Last login: Thu Apr 6 19:51:14 on ttyp1
Welcome to the Infamous P.M.A.C
The-Infamous-P-M-A-C:~ sapnak$ vi comment
i
I come at this story from a different angle. I'm a tech who's starting to
be infatuated with drawing.
It works like this: I spend 90% of my time at work sitting in front of a PC
(a Mac, but that distinction is mighty blurred these days..). I troubleshoot
IT problems and design software. Historicaly, my free time at home was spent
doing thing like playing games and watching movies. It's all virtual,
abstract, and intangable.
Last year, I was in laid up for a bit and found myself with some time and
crayons on my hands -- and I realized that I have no drawing skills. So I
took a semester long "drawing for n00bs" class at a local school. I'm almost
done with it, and it's really changed me.
1) It's a great fun to be able to get down and dirty with real materials.
charcoal, pencils, ink, etc.
2) Even n00bs can make pretty things with a little help
3) I started to notice how much shitty computer-made art there is on the
web (for values of art == design).
Related to the article directly, there's something in this debate that reminds
me of the assembler vs. compiler arguments in tech circles. Is it better
if you know what's going on and how to do it yourself? Is there value in
doing it the hard way?
-- Have you ever imagined a world with no hypothetical situations?
I'm a former illustration student and current tech support geek for a college of art & design.
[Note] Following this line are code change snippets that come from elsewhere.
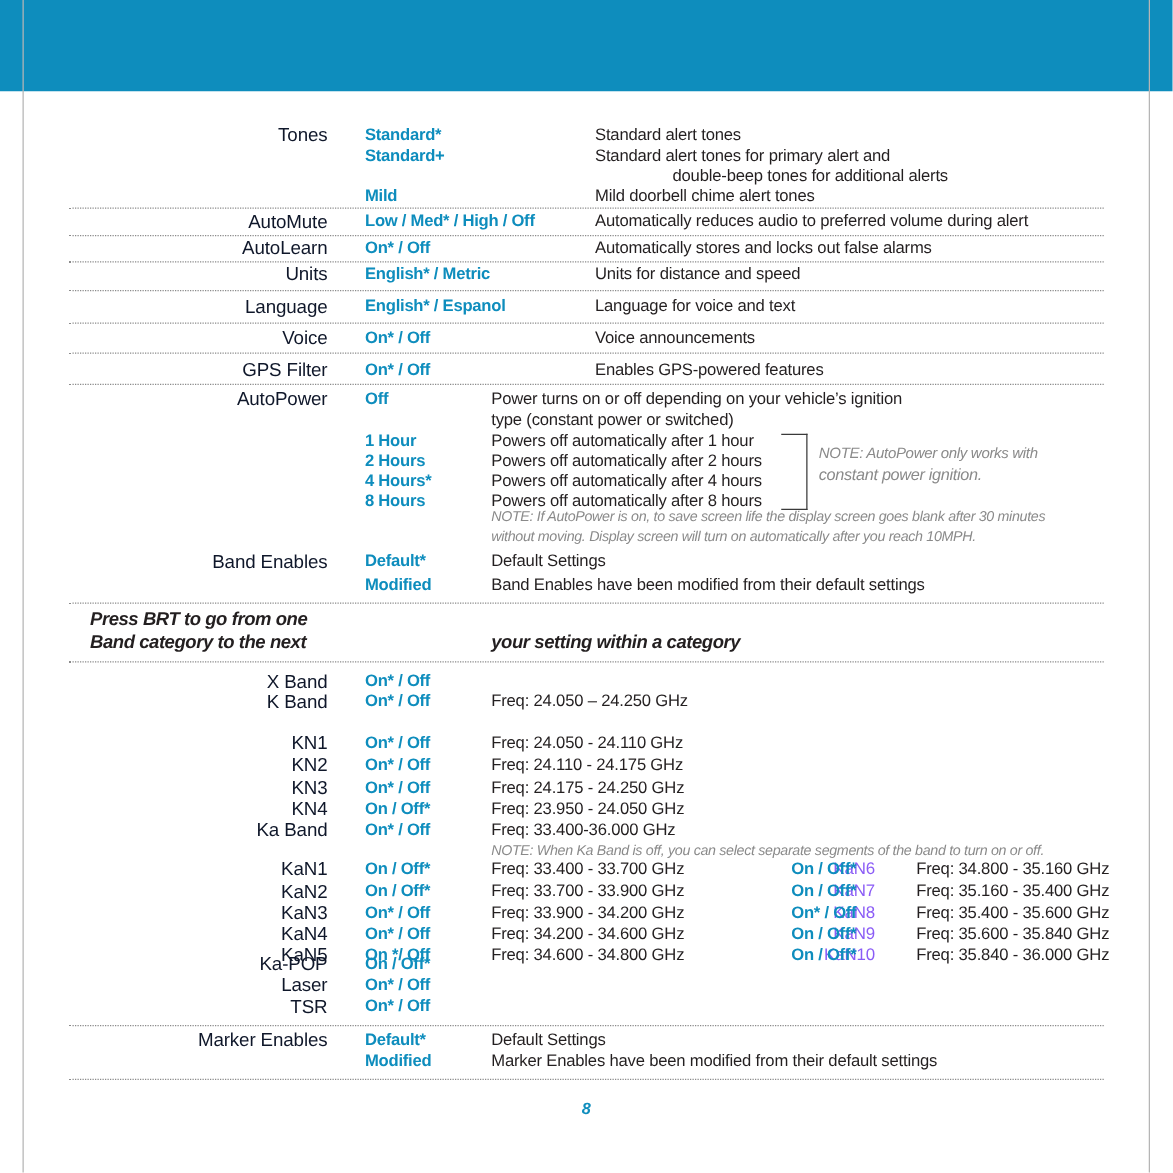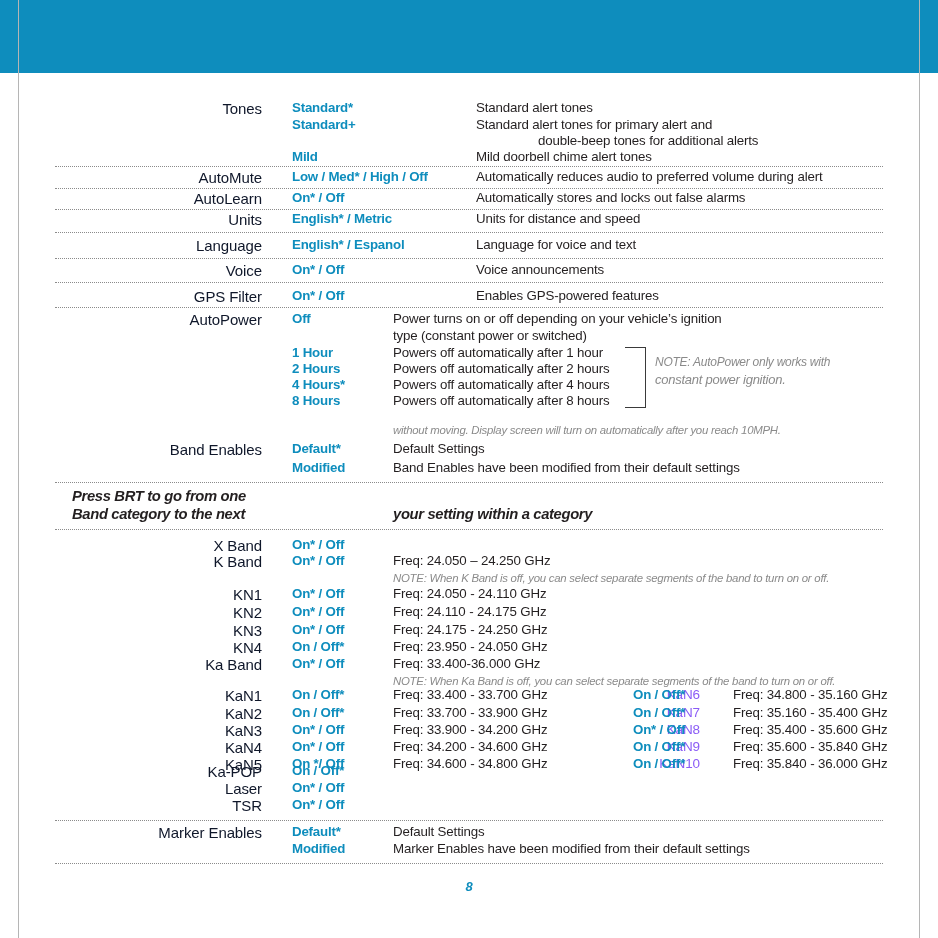--- a/index.html
+++ b/index.html
@@ -113,6 +113,7 @@
   <div class="note" style="top:355px;left:655px;font-size:12px">NOTE: AutoPower only works with</div>
   <div class="note" style="top:372px;left:655px;font-size:13px">constant power ignition.</div>
 
+  <div class="note" style="top:408px;left:393px">NOTE: If AutoPower is on, to save screen life the display screen goes blank after 30 minutes</div>
   <div class="note" style="top:424px;left:393px">without moving. Display screen will turn on automatically after you reach 10MPH.</div>
 
   <div class="lbl" style="top:441px">Band Enables</div>

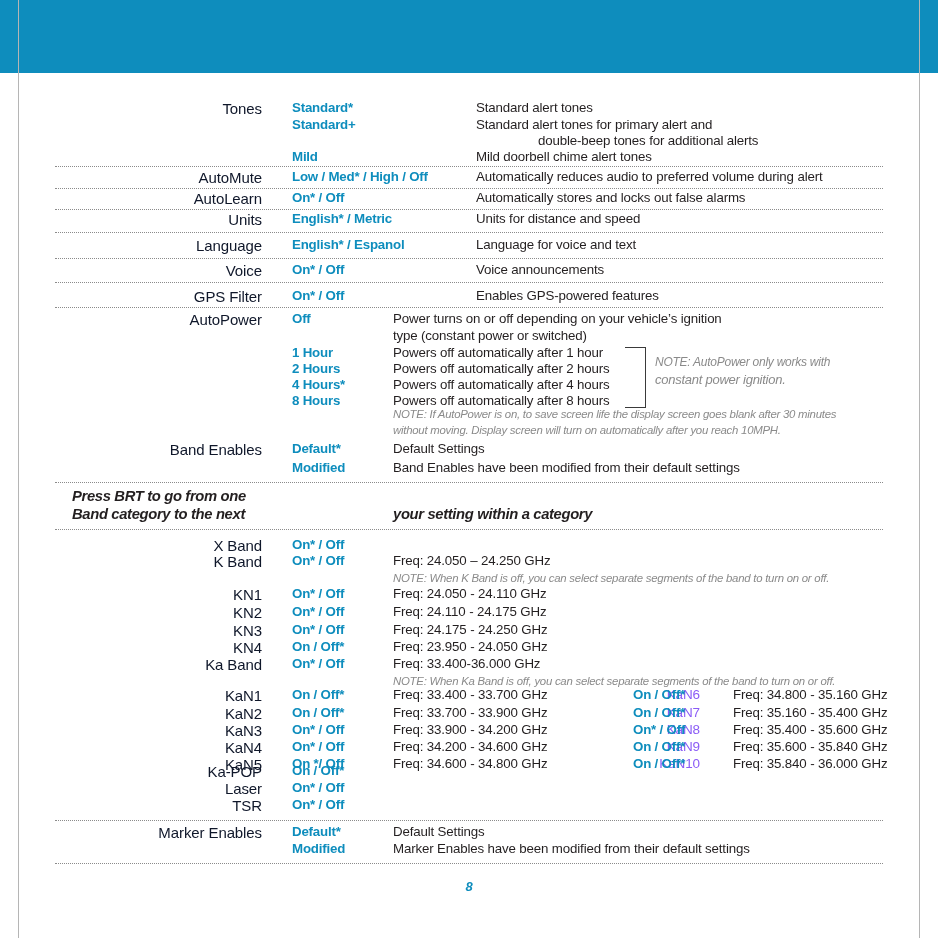--- a/index.html
+++ b/index.html
@@ -135,7 +135,6 @@
   <div class="opt" style="top:553px">On* / Off</div>
   <div class="desc2" style="top:553px">Freq: 24.050 – 24.250 GHz</div>
 
-  <div class="note" style="top:572px;left:393px">NOTE: When K Band is off, you can select separate  segments of the band to turn on or off.</div>
 
   <div class="lbl" style="top:586px">KN1</div>
   <div class="opt" style="top:586px">On* / Off</div>

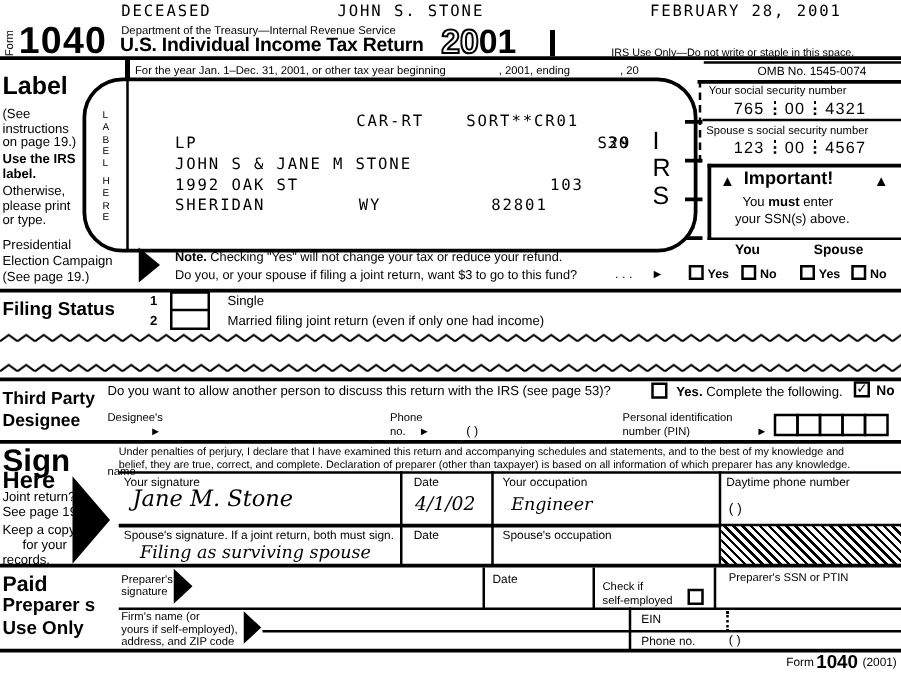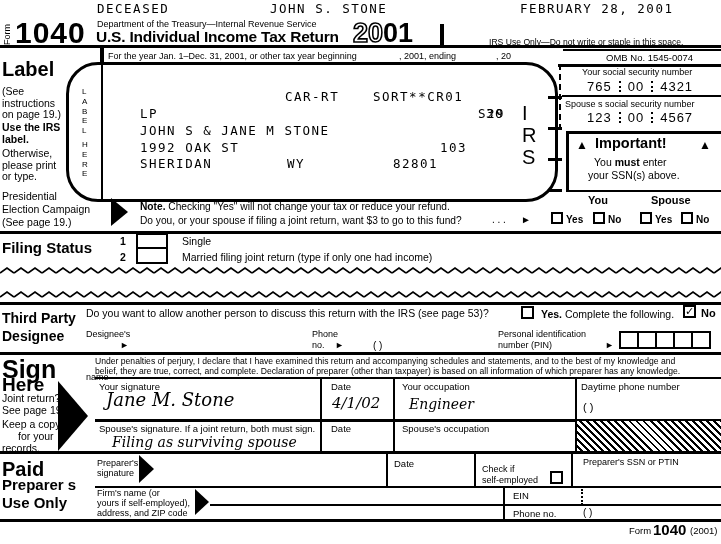--- a/index.html
+++ b/index.html
@@ -83,7 +83,7 @@
   <div class="ln" style="left:548px;top:189px;width:14px;height:3px;"></div>
   <div class="dashv" style="left:559px;top:64px;height:66px;"></div>
 
-  <span class="abs s9" style="left:582px;top:67px;text-align:right;">Your social security number</span>
+  <span class="abs s9" style="left:567px;top:67px;text-align:right;">Your social security number</span>
   <span class="abs s13" style="left:587px;top:79px;letter-spacing:1px;"><span>765</span><i class="dotsep"></i><span>00</span><i class="dotsep"></i><span>4321</span></span>
   <div class="ln" style="left:562px;top:95px;width:159px;height:2px;"></div>
   <span class="abs s9" style="left:565px;top:99px;">Spouse s social security number</span>

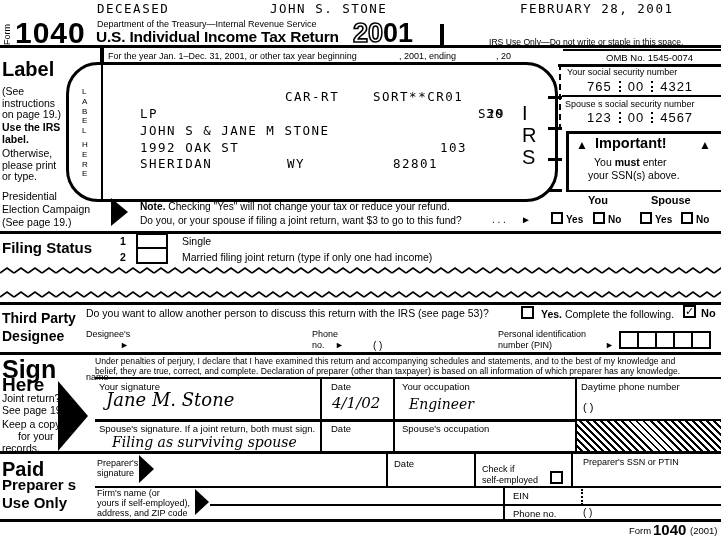--- a/index.html
+++ b/index.html
@@ -122,7 +122,7 @@
   <div class="abs" style="left:136px;top:233px;width:32px;height:31px;border:2px solid #000;"></div>
   <div class="ln" style="left:136px;top:247px;width:32px;height:2px;"></div>
   <span class="abs s105" style="left:182px;top:235px;">Single</span>
-  <span class="abs s105" style="left:182px;top:251px;">Married filing joint return (type if only one had income)</span>
+  <span class="abs s105" style="left:182px;top:251px;">Married filing joint return (even if only one had income)</span>
 
   <svg class="abs" style="left:0;top:266px;" width="721" height="9">
       <defs>

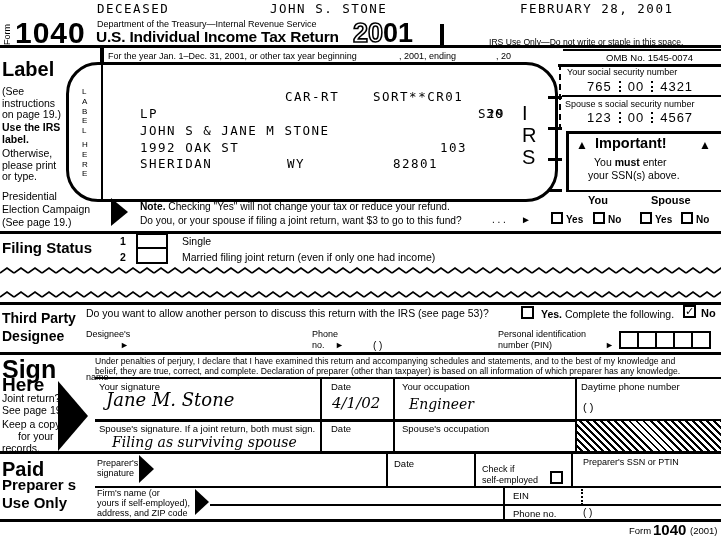--- a/index.html
+++ b/index.html
@@ -198,7 +198,7 @@
   <div class="hatch" style="left:577px;top:421px;width:144px;height:31px;"></div>
   <div class="ln" style="left:0;top:451px;width:721px;height:3px;"></div>
 
-  <span class="abs b" style="left:2px;top:458px;font-size:20px;">Paid</span>
+  <span class="abs b" style="left:2px;top:458px;font-size:17px;">Paid</span>
   <span class="abs b" style="left:2px;top:476px;font-size:15px;">Preparer s</span>
   <span class="abs b" style="left:2px;top:494px;font-size:15px;">Use Only</span>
For our foundation/intro-level courses, computers are deliberately left out of the course work. Drawing I & II, Intro to Graphic Design, Color Theory, etc. are all traditional-media classes, because it trains students to focus on getting ideas out of their heads and into a tangible medium, rather than just twiddling knobs and seeing what the computer does, or (worse) going directly from vague concept to digitally-precise "finished" image without the doodling and sketching phase. Computers can be useful tools for serendipitous exploration and experimentation (the ability to play "what if" without having to redraw everything by hand is invaluable), but they're best used by people who've previously learned to do that sort of thing non-virtually.